What was clear in the sessions and hallway discussions in Houston among many admissions officers was that test optional gives them flexibility in selecting students and, as a result, that the policies might be here to stay. Even the College Board, the private corporation at the center of the multibillion-dollar testing industry, has toned down its opposition to the test-optional movement: In January, the organization announced a new, all-digital SAT. When it’s rolled out, starting in the spring of 2024, it will be an hour shorter than the current three-hour paper version. The hope among College Board executives I spoke with is that, if tests are optional for admission, students will want to take a test instead of feeling they must take one.
What is even more likely to establish test optional as a permanent policy among highly selective colleges is the U.S. Supreme Court, which recently heard arguments in two cases challenging the constitutionality of race-conscious admissions policies at Harvard and the University of North Carolina at Chapel Hill. Given the Court’s 6-3 conservative majority, the expectation among admissions deans is that it will end the use of race in admissions, a precedent it set more than 40 years ago and has repeatedly upheld since. According to Deacon, Georgetown’s admissions dean, being test optional could give colleges greater freedom in shaping a class with diversity in mind because test scores for applicants and admitted students are often used by plaintiffs in such cases as evidence of discrimination.
The question remains whether selective colleges will go a step further to avoid legal land mines (and provide clarity to applicants) by doing away with the tests altogether. A few weeks before the NACAC conference, the California Institute of Technology announced that its test-blind policy, adopted early in the pandemic, would be extended another two years to 2025, at which point the plan is to announce a permanent decision one way or another. In many ways, CalTech and MIT are more like each other than other top universities, and yet on this question their own internal research came to opposite conclusions. “The ability to firmly state that tests don’t matter reduces ambiguity and stress for applicants,” Ashlee M. Pallie, director of undergraduate admissions at CalTech, told me.

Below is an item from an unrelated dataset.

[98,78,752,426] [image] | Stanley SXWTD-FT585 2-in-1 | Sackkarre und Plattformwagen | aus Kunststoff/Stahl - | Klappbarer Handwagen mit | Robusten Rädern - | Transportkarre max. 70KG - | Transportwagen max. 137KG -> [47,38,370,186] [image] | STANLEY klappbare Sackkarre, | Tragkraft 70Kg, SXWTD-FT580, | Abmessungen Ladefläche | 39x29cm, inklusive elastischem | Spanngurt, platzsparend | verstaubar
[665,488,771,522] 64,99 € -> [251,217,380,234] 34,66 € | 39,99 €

The patchwork of policies about this single piece of the college application has seemed only to further cement the power of the tests in the admissions process even as we talk about diminishing their influence. The admissions process is messy, Peterson, of the MIT admissions office, reminded me. His first job there involved monitoring the forum College Confidential. That experience answering questions about MIT on a website where misinformation and anxious chatter about admissions run rampant taught him that no single measure of merit, no metric of achievement, no amount of information about how someone ends up in the acceptance pile will satisfy students and their families. In the end, Peterson said, what they want is to “make the admissions decisions themselves.”